Ces réflexions morales s’inspirent de rencontres avec les sociétés musulmanes orientales que l’auteur a pu côtoyer de l’intérieur (au Tadjikistan et en Oman). Elles permettent d’approcher, avec recul et finesse, la perception de l’Occident par celles-ci.
Renforcer notre dispositif en Afghanistan ?
Increase our troop numbers in Afghanistan?
The thoughts of a moral nature that are expounded in this article, were mainly informed by personal meetings with eastern Muslim societies that the author experienced from the inside (in Tajikistan and in Oman). They offer the chance to better understand the views of the West held by such societies, with less uncertainty and greater refinement.
Il est de mauvais ton et probablement hasardeux, sauf lorsqu’on a l’étoffe intellectuelle et l’indépendance d’esprit d’un Coutau-Bégarie (professeur de stratégie au CID), de critiquer notre engagement militaire aux confins de l’Asie centrale. À contester notre présence sur les flancs de l’Hindu Kush ou à s’interroger sur la nature de nos opérations, on sent déjà un peu le « fagot » et on risque l’excommunication.
Par ailleurs, n’ayant jamais mis les pieds dans ce théâtre et ayant la plus grande admiration pour mes frères d’armes qui y combattent avec bravoure et professionnalisme, je serai mal avisé de fragiliser les fondements de notre cohésion et de faire étalage de mes états d’âme sur la place publique.
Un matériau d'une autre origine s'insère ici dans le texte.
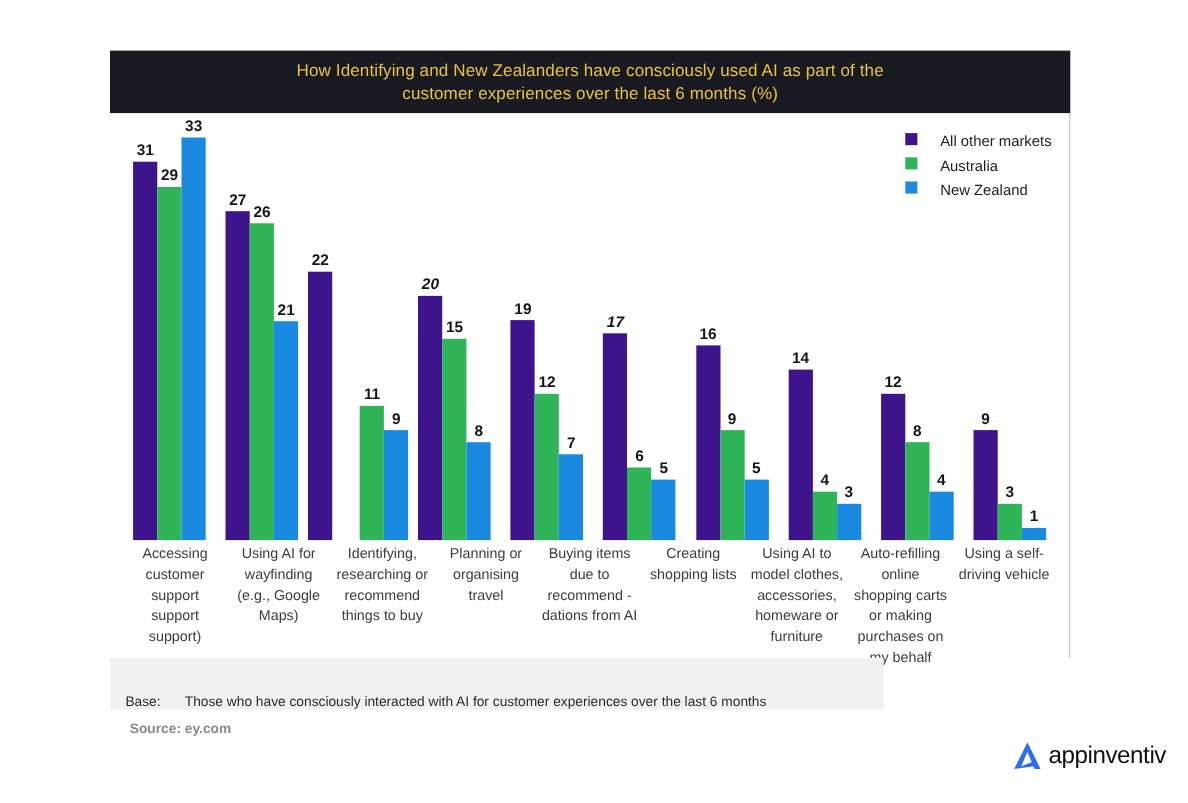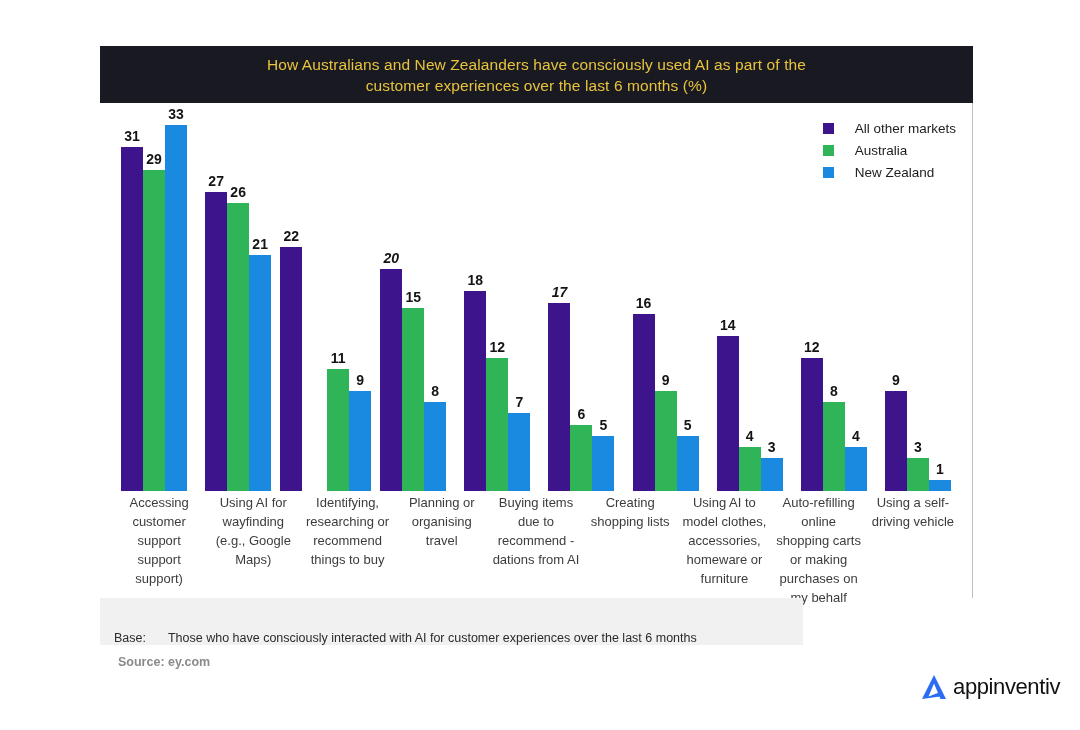--- a/index.html
+++ b/index.html
@@ -216,7 +216,7 @@
 
     <div class="chart-header">
       <div class="chart-title">
-        <span>How Australians and New Zealanders have consciously used AI as part of the</span><br>
+        <span>How Identifying and New Zealanders have consciously used AI as part of the</span><br>
         <span>customer experiences over the last 6 months (%)</span>
       </div>
     </div>

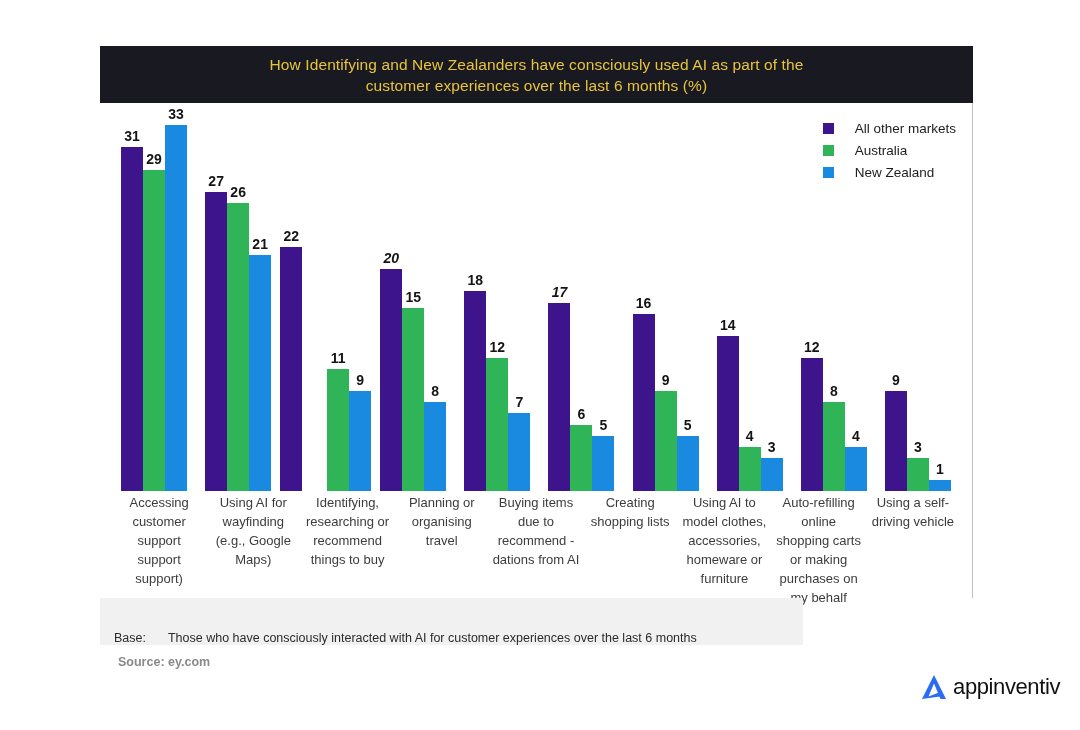--- a/index.html
+++ b/index.html
@@ -75,7 +75,7 @@
   }
   .legend-item {
     display: flex;
-    align-items: center;
+    align-items: flex-start;
     gap: 21px;
   }
   .legend-swatch {

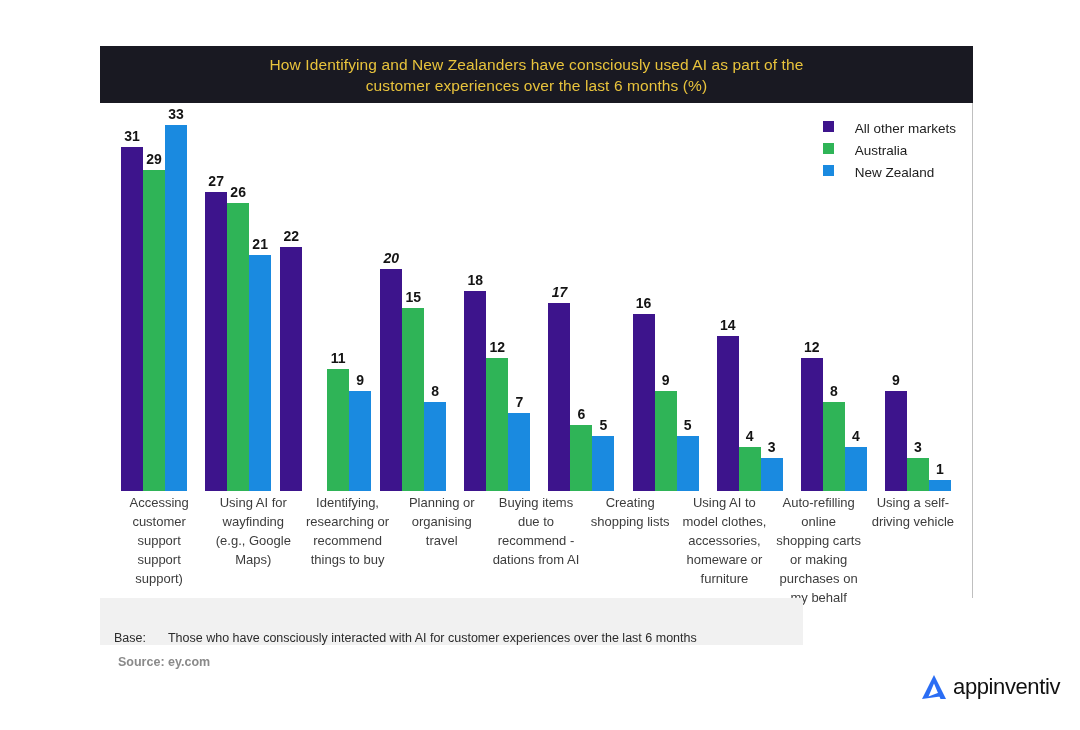--- a/index.html
+++ b/index.html
@@ -258,7 +258,7 @@
               <div class="bar" style="height: 288.229px; background: rgb(47, 180, 87);">
                 <span class="val">26</span>
               </div>
-              <div class="bar" style="height: 236px; background: rgb(26, 138, 224);">
+              <div class="bar" style="height: 199px; background: rgb(26, 138, 224);">
                 <span class="val">21</span>
               </div>
             </div>

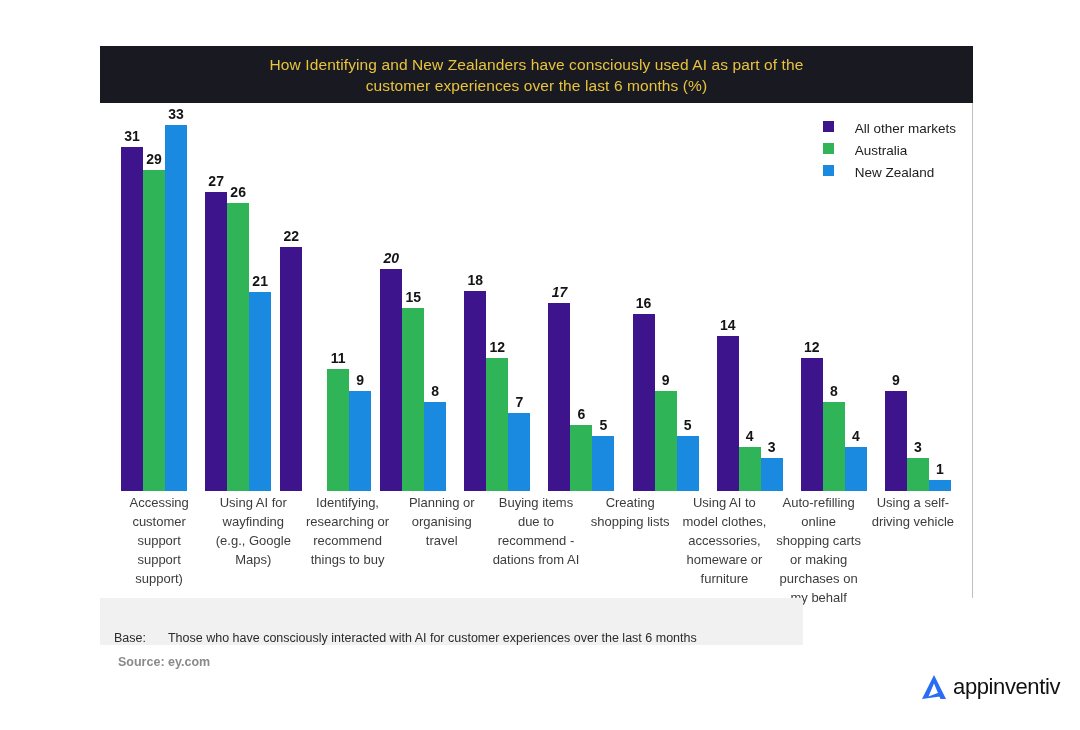--- a/index.html
+++ b/index.html
@@ -286,7 +286,7 @@
             </div>
             <div class="group">
               <div class="bar" style="height: 199.543px; background: rgb(61, 20, 140);">
-                <span class="val">18</span>
+                <span class="val">19</span>
               </div>
               <div class="bar" style="height: 133.029px; background: rgb(47, 180, 87);">
                 <span class="val">12</span>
Ces précautions oratoires prises, il me semble toutefois que les arguments souvent avancés, y compris par mes pairs, afin de justifier le renforcement de notre présence en Afghanistan (dont l’apport humain se limitera dans un premier temps à 80 « formateurs » français détachés au profit de l’Armée nationale afghane) sont tactiquement contestables et moralement biaisés. Il s’agirait, en substance, de mener sur le modèle américain appliqué avec succès en Irak, un surge dans notre zone d’opération, et partant de renforcer notre crédibilité dans la lutte contre le terrorisme international aux côtés de nos alliés. Avec ces considérations essentiellement opérationnelles et diplomatiques, se conjugue, sur le mode émotionnel, la rhétorique des arguments philanthropiques et de la lutte contre la barbarie.
Les limites du sursaut (surge)
À propos du fameux sursaut mis en œuvre par le général Petraeus en Irak, si les renforts consentis par l’armée américaine et le changement de stratégie ont indéniablement été couronnés de succès, cette embellie sécuritaire est temporaire et réversible, comme le souligne lui-même son propre instigateur. Il est hélas indéniable aujourd’hui, et ce malgré l’annonce d’un calendrier de retrait des troupes américaines, que la situation demeure particulièrement critique en Irak, notamment à Bagdad. Hormis un chaos indescriptible, une fragmentation ethnique et confessionnelle accélérée par le suffrage universel, une nouvelle explosion prévisible de violence sur fond de partage des revenus pétroliers entre les communautés et le scandale dévastateur et pérenne des exactions menées dans la prison d’Abou Ghraïb, je ne vois pas très bien ce que l’armée américaine a apporté dans cette région du Moyen-Orient, mais ceci est une autre histoire… Derrière le paravent d’un triomphalisme déclaratoire se cache une déroute stratégique évidente.